Parque brasileiro 14 vezes maior que Paris abriga cachoeiras com mais de 200 metros

Área de 1.520 km² no interior da Bahia supera países e possui algumas das maiores quedas d'água do Brasil

Com trilhas longas, mirantes e biodiversidade única, destino exige planejamento e vários dias de visitação

Com trilhas longas, mirantes e biodiversidade única, destino exige planejamento e vários dias de visitação | Reprodução YouTube

O Parque Nacional da Chapada Diamantina possui cerca de 1.520 km², o equivalente a 152 mil hectares. A dimensão chama atenção quando comparada à cidade de Paris, que tem aproximadamente 105 km².

Para ter uma noção, o parque é mais de 14 vezes maior que a capital francesa, além de superar em tamanho paises inteiros como Bahrein (765 km²) e Singapura (734 km²).

A área protegida se espalha por municípios como Lençóis, Palmeiras, Andaraí, Mucugê e Ibicoara, no interior da Bahia. 

Quedas d’água entre as maiores do Brasil

Entre os principais atrativos do parque estão as cachoeiras com alturas que ultrapassam 200 metros. A mais famosa é a Cachoeira da Fumaça, que possui cerca de 380 metros de altura.

O nome vem de um efeito visual curioso. Em dias de vento forte, a água não chega ao chão de forma contínua e se dispersa no ar, formando uma névoa que lembra fumaça.

Outra queda impressionante é o Cachoeirão, no Vale do Pati, com cerca de 270 metros. Já a Cachoeira Encantada atinge aproximadamente 230 metros.

Trilhas, mirantes e diversidade natural

Parque Nacional da Chapada Diamantina é tão grande que possui três biomas diferentes (Foto: MariaMBosetti/Wikimedia Commons)

O parque é conhecido pelas trilhas de longa duração. O Vale do Pati, por exemplo, pode levar de três a cinco dias de caminhada, passando por montanhas, rios e áreas isoladas.

Outro ponto bastante visitado é o Morro do Pai Inácio, com cerca de 1.150 metros de altitude e vista panorâmica da região.

A biodiversidade também chama atenção. A área é tão grande que possui três biomas diferentes: a Caatinga, o Cerrado e Mata Atlântica, o que favorece a presença de espécies raras.

Entre elas está o beija-flor-gravatinha-vermelha, encontrado apenas na região, além do mocó, um pequeno mamífero típico de áreas rochosas.

Regras de visitação



Cachoeiras e rios cristalinos oferecem paradas estratégicas para descanso durante os dias de caminhada intensa. Foto: Wikimedia CommonsConheça a logistica para conhecer o Parque Nacional da Chapada Diamantina (Foto: AndréOlmos/Wikimedia Commons)

A melhor época para visitar esse e outros parques nacionais é na temporada de montanha, que vai de abril a outubro, quando o clima é mais seco e as trilhas ficam em melhores condições.

A entrada no parque é gratuita, conforme o ICMBio. No entanto, algumas atrações no entorno, como mirantes e cachoeiras em áreas privadas, cobram taxas que variam de R$ 15 a R$ 70.

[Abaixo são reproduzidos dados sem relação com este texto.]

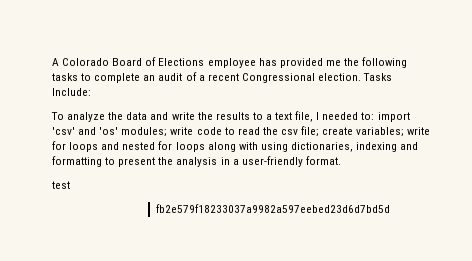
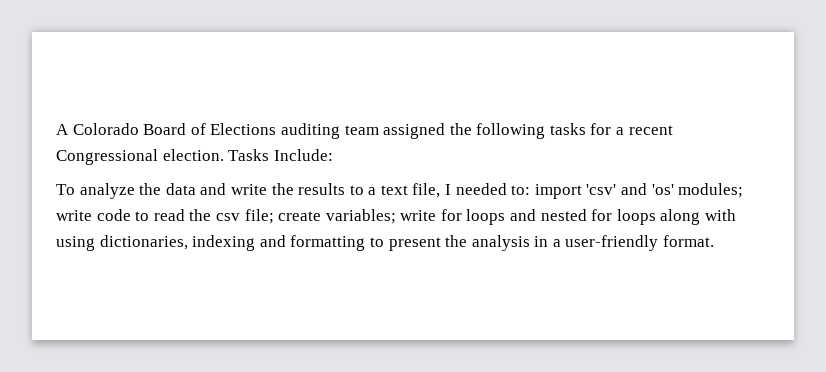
[207,57,408,68] [52,72,197,83] employee has provided me the following tasks to complete an audit of -> [280,123,612,139] auditing team assigned the following tasks for
[52,181,70,189] [156,204,391,213] // test // fb2e579f18233037a9982a597eebed23d6d7bd5d -> (715, 241) none

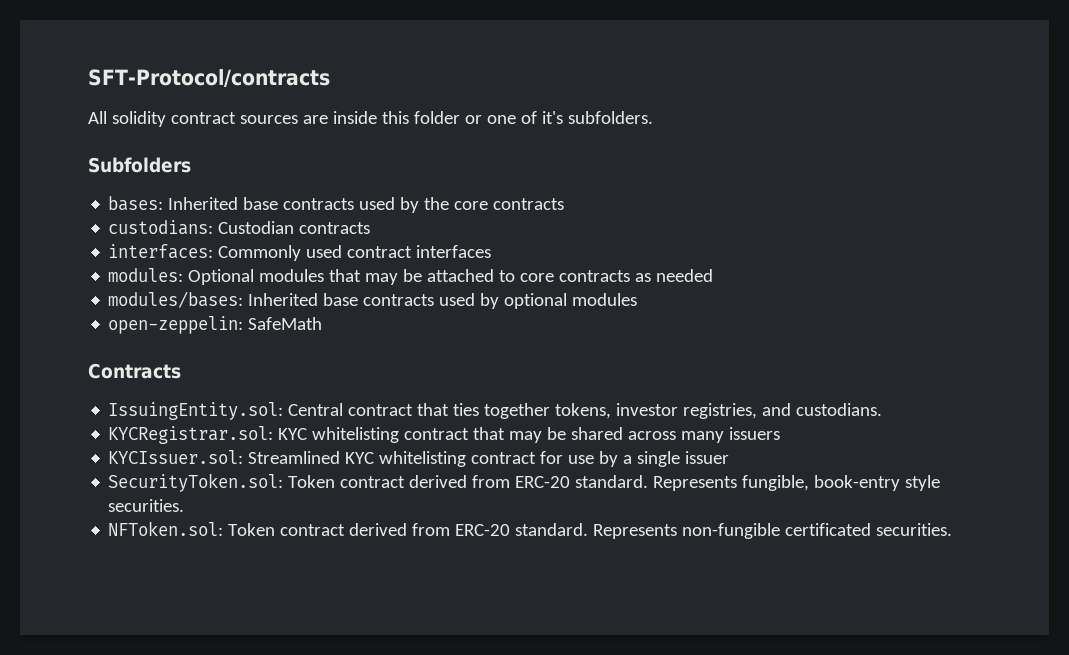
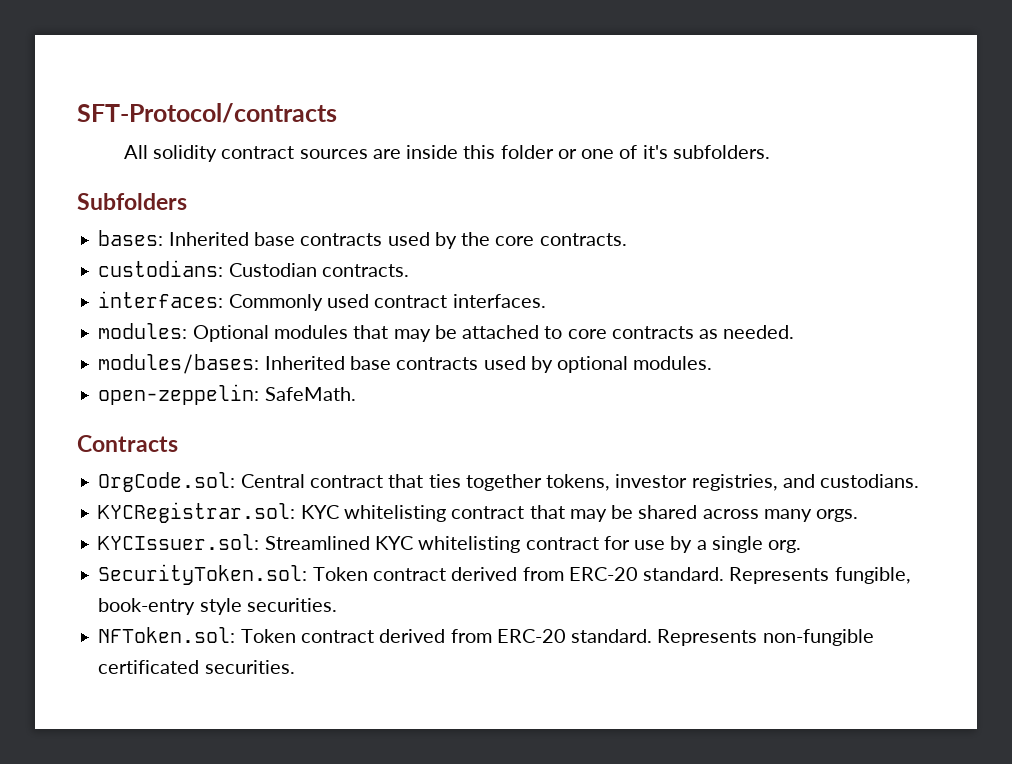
[493,198,565,210] contracts -> [539,233,627,246] contracts.
[299,222,371,234] contracts -> [321,264,409,277] contracts.
[416,245,492,258] interfaces -> [452,294,546,308] interfaces.
[656,269,714,282] needed -> [723,325,795,339] needed.
[572,293,638,306] modules -> [633,356,713,370] modules.
[248,317,323,330] SafeMath -> [264,387,356,401] SafeMath.
[108,402,284,420] IssuingEntity.sol: -> [98,472,236,492] OrgCode.sol:
[729,427,781,440] issuers -> [816,509,859,522] orgs.
[685,451,730,464] issuer -> [768,540,802,553] org.

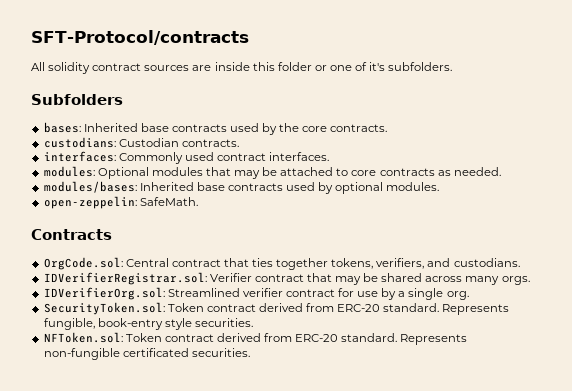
[615,474,778,491] investor registries, -> [376,258,425,269] verifiers,
[98,502,446,523] KYCRegistrar.sol: KYC whitelisting -> [43,272,252,285] IDVerifierRegistrar.sol: Verifier
[98,534,521,553] KYCIssuer.sol: Streamlined KYC whitelisting -> [43,287,283,300] IDVerifierOrg.sol: Streamlined verifier

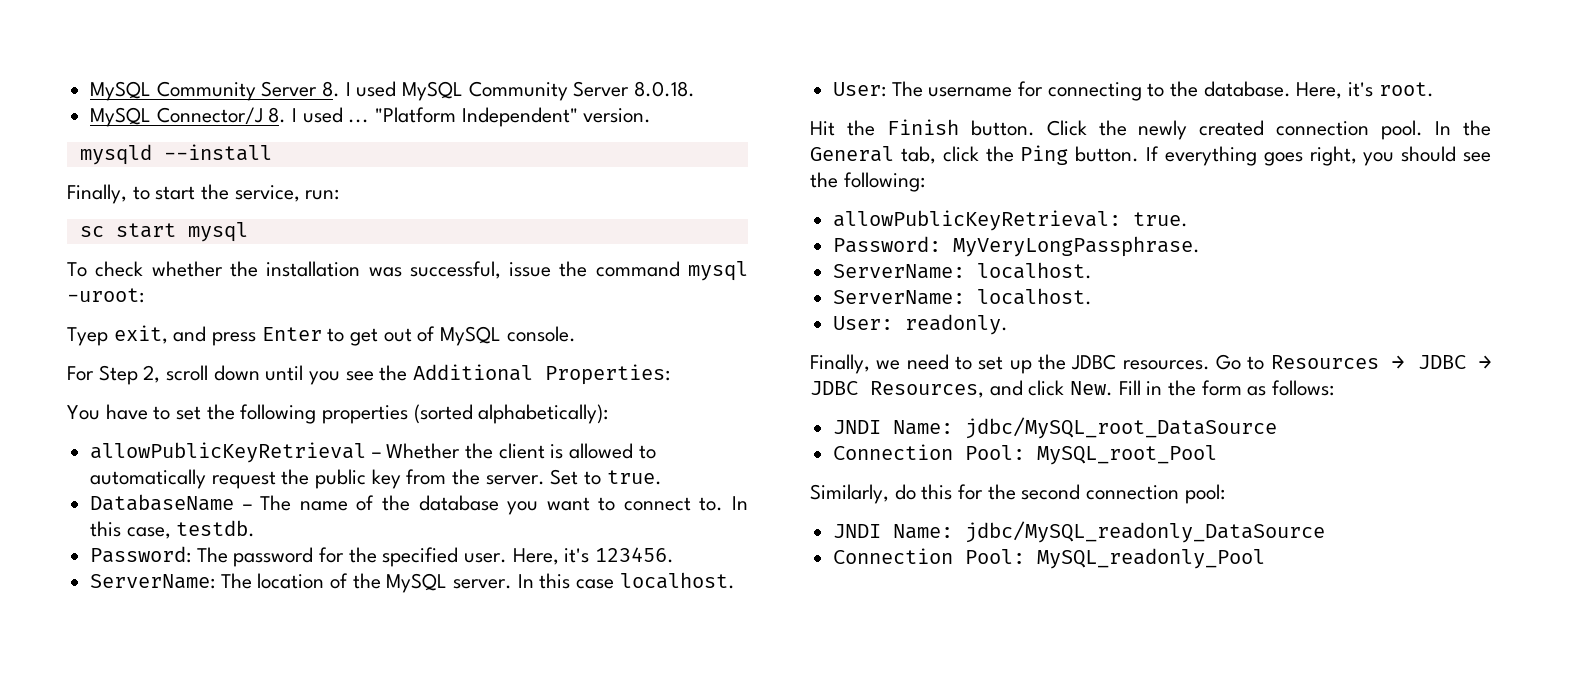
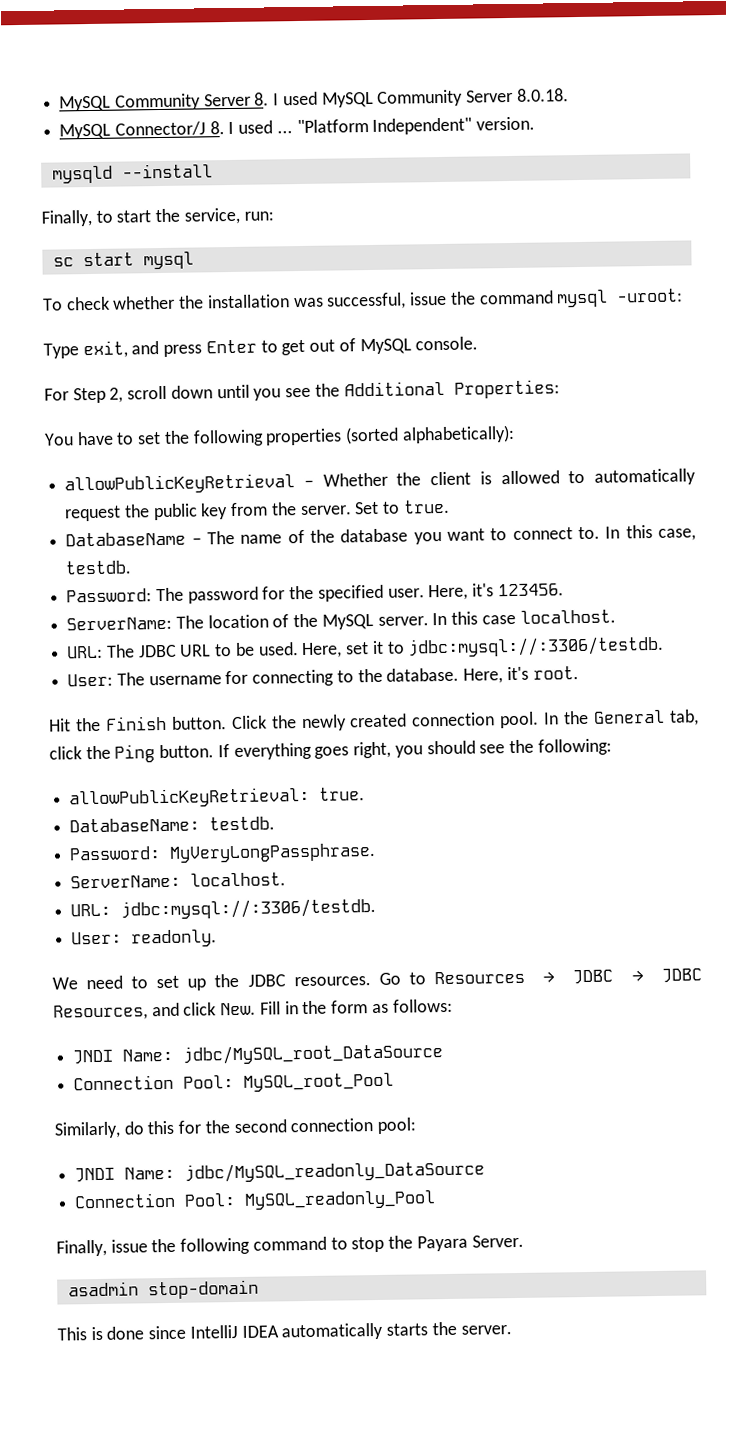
[67,327,108,346] Tyep -> [43,343,79,359] Type
(735, 580) none -> [66,635,665,659] // URL: The JDBC URL to be used. Here, set it to jdbc:mysql://:3306/testdb.
(1189, 219) none -> [69,816,276,833] // DatabaseName: testdb.
[833,288,1093,305] ServerName: localhost. -> [70,897,377,920] URL: jdbc:mysql://:3306/testdb.
[810,354,901,374] Finally, we -> [52,977,78,990] We
(1266, 558) none -> [56,1234,524,1257] [67,1279,259,1300] [57,1321,512,1341] // Finally, issue the following command to stop the Payara Server. // asadmin stop-domain // This is done since IntelliJ IDEA automatically starts the server.

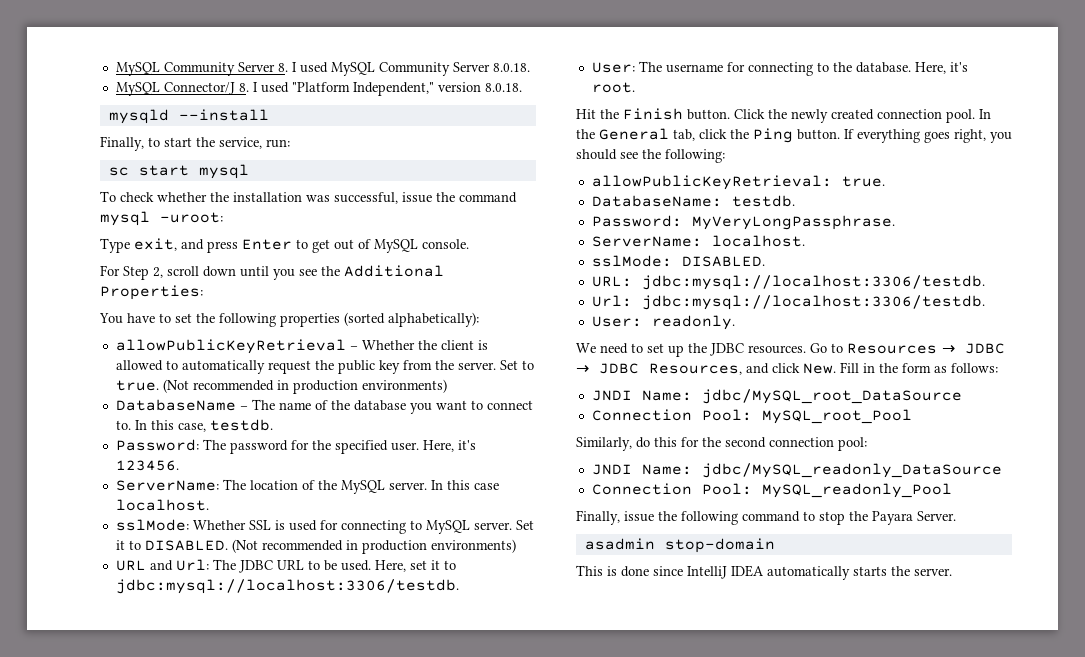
[276,116,536,135] ... "Platform Independent" version. -> [291,82,522,96] "Platform Independent," version 8.0.18.
(450, 506) none -> [162,379,447,394] (Not recommended in production environments)
[66,645,104,659] URL: -> [115,519,534,534] [115,539,516,554] [115,559,209,571] sslMode: Whether SSL is used for connecting to MySQL server. Set it to DISABLED. (Not recommended in production environments) // URL and Url:
[407,635,665,658] jdbc:mysql://:3306/testdb. -> [115,579,459,594] jdbc:mysql://localhost:3306/testdb.
[70,897,377,920] // URL: jdbc:mysql://:3306/testdb. -> [591,255,765,267] [591,275,985,290] [591,295,985,310] // sslMode: DISABLED. // URL: jdbc:mysql://localhost:3306/testdb. // Url: jdbc:mysql://localhost:3306/testdb.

Em vários roteiros, a presença de guia é recomendada ou obrigatória, principalmente em trilhas longas e regiões mais isoladas.

Como chegar no parque

O acesso principal costuma ser pela cidade de Lençóis, que fica a cerca de 430 km de Salvador. A partir dali, os deslocamentos são feitos por estrada e, em muitos casos, por trilhas.

A dimensão do parque exige planejamento. Em poucos dias, é possível visitar apenas uma parte da área, o que explica por que muitos viajantes retornam para explorar novos caminhos.